The scorecard assigned each drug a letter grade between A and F for demographic subgroups including age, sex, race, and ethnicity, taking into account the number of participants from each subgroup that received the novel drug in the clinical trial, and the prevalence of the condition or disease being studied in each subgroup. For the 49 novel new drugs approved during the study timeframe, there was good representation of females and older individuals. “Asian participation was not good overall, but fair, on average. However, Black and Hispanic representation were particularly poor, with Black participation the lowest,” reports Fitzsimmons. For instance, about 20% of novel new drug approvals had no Black participants receiving the new drug. “The results do show that some trials are good overall, so diverse trials are possible,” adds Fitzsimmons.
The study findings suggest that researchers need to take proactive steps to increase enrollment of diverse racial and ethnic groups, particularly Black and Hispanic patients. “It will not happen by chance. It requires planning, execution, monitoring, and corrective actions if there is insufficient representation,” says Fitzsimmons.

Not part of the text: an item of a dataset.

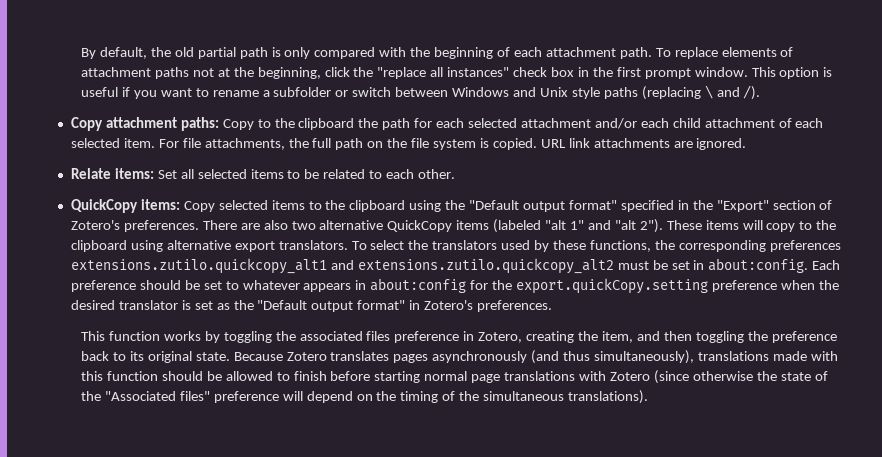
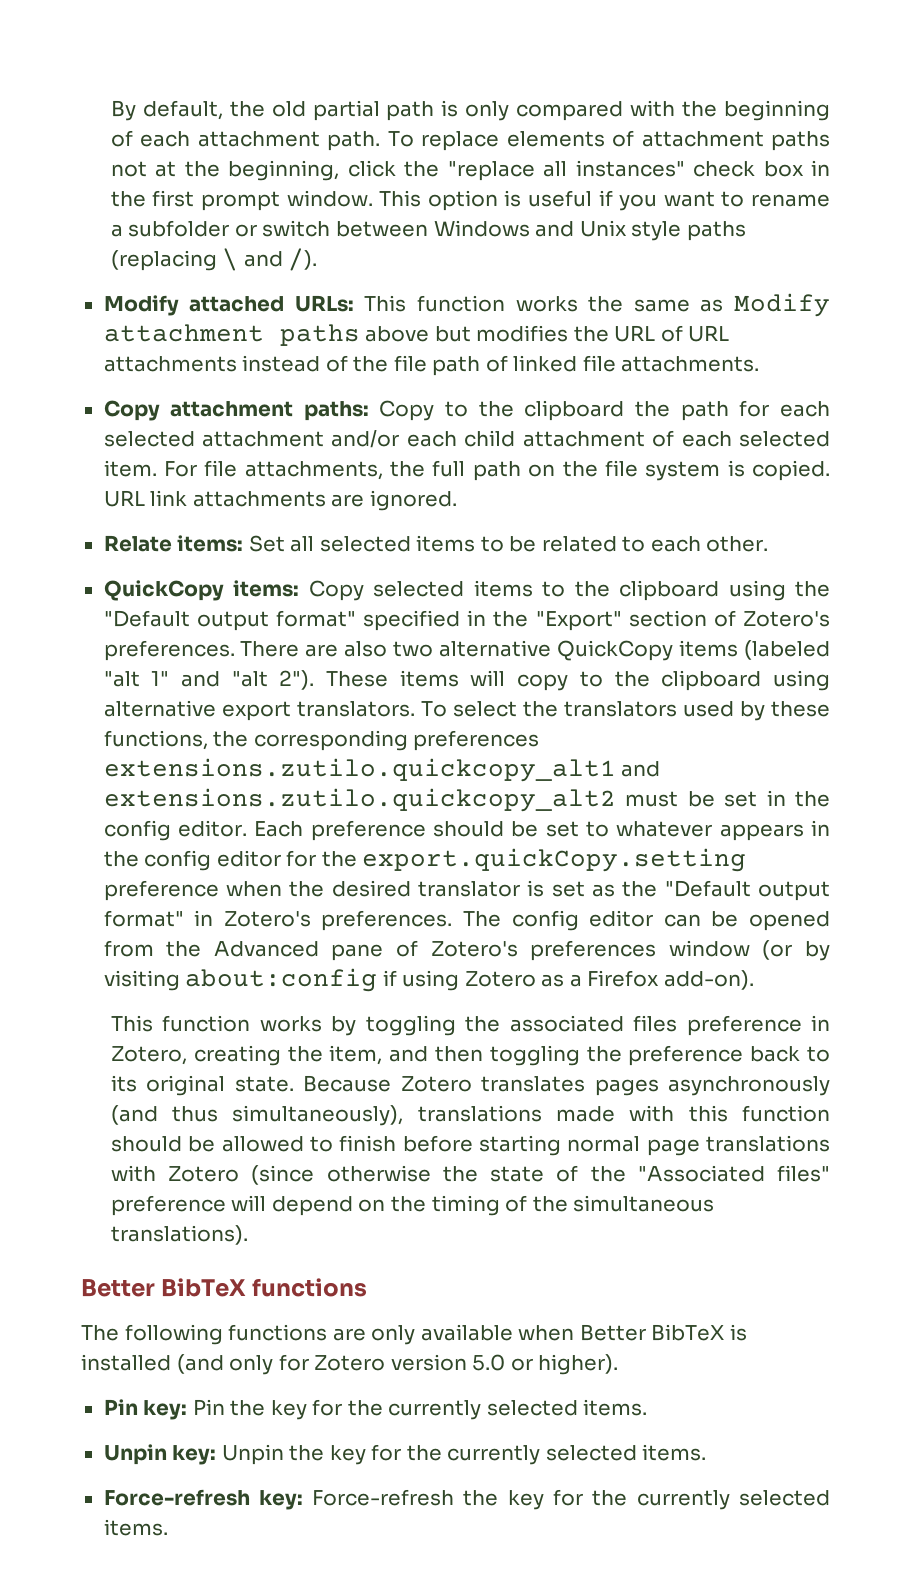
(761, 92) none -> [103,293,831,317] [103,324,730,346] [103,355,760,376] // Modify attached URLs: This function works the same as Modify attachment paths above but modifies the URL of URL attachments instead of the file path of linked file attachments.
[708,258,809,273] about:config. -> [795,791,830,807] [103,820,247,841] the config editor.
[370,278,467,293] about:config -> [103,850,281,871] the config editor
(553, 306) none -> [462,910,831,931] [103,940,831,961] [103,968,754,992] The config editor can be opened from the Advanced pane of Zotero's preferences window (or by visiting about:config if using Zotero as a Firefox add-on).
(649, 397) none -> [81,1278,368,1297] [81,1324,747,1345] [81,1354,619,1375] [103,1399,648,1420] [103,1444,707,1465] [103,1489,831,1510] [103,1519,168,1536] // Better BibTeX functions // The following functions are only available when Better BibTeX is installed (and only for Zotero version 5.0 or higher). // Pin key: Pin the key for the currently selected items. // Unpin key: Unpin the key for the currently selected items. // Force-refresh key: Force-refresh the key for the currently selected items.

In Fitzsimmons’ experience, one of the major reasons that Black patients give for not participating in a clinical trial is “I was not asked.” It is paramount that researchers assess their biases and ensure that they ask patients if they want to participate,” says Fitzsimmons.
Some trials for novel new drugs are the last or only therapeutic option for patients. “If trials are not diverse, we are denying potential lifesaving therapies from these patients,” says Fitzsimmons. As for IRBs reviewing study protocols, Fitzsimmons says these are important questions to ask:
• Is there sufficient renumeration of trial participants to cover all of their costs (travel, childcare, elder care, meals, lost wages, etc.) of participating in trials?

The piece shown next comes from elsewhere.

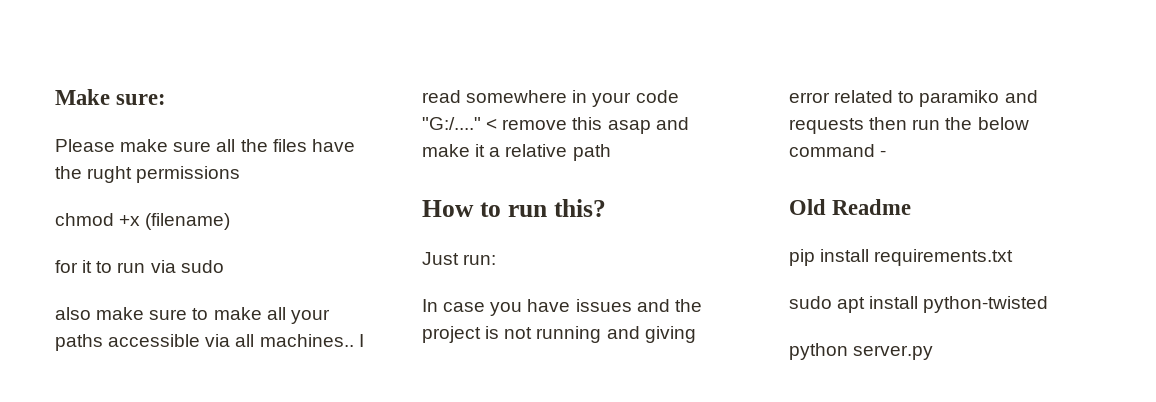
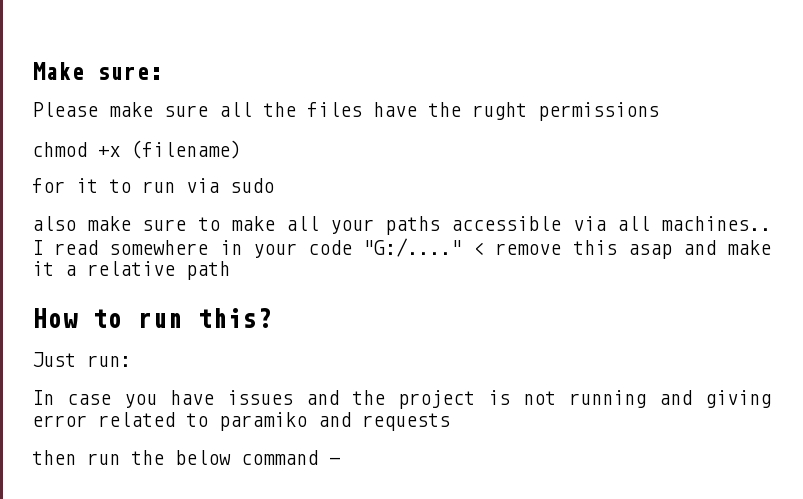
(864, 126) none -> (450, 422) //
[789,199,912,215] [789,249,1014,266] [789,296,1049,313] [789,343,934,360] // Old Readme // pip install requirements.txt // sudo apt install python-twisted // python server.py -> (340, 461) none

• Are the investigators at the site diverse?
• Do the study procedures discourage diverse participation (for example, too many in-person visits as opposed to virtual visits)?
• Do the inclusion/exclusion criteria unintentionally affect one racial or ethnic group (for example, excluding comorbidities that have a higher incidence in certain populations)?
Does the database for a new drug insufficiently represent certain groups? If so, then the first opportunity to learn whether the therapy is effective and safe in those groups is during the post-market setting. “This may subject patients to risk without the monitoring and informed consent of a clinical trial,” says Fitzsimmons.
- U.S. Food and Drug Administration. Diversity action plans to improve enrollment of participants from underrepresented populations in clinical studies. Published June 2024. https://www.fda.gov/regulatory-information/search-fda-guidance-documents/diversity-action-plans-improve-enrollment-participants-underrepresented-populations-clinical-studies
- Idris MY, Fitzsimmons WE, Pemu P. Quantifying clinical trial diversity in pivotal registration trials of FDA novel drug approvals. Ther Innov Regul Sci 2024;58:175-183.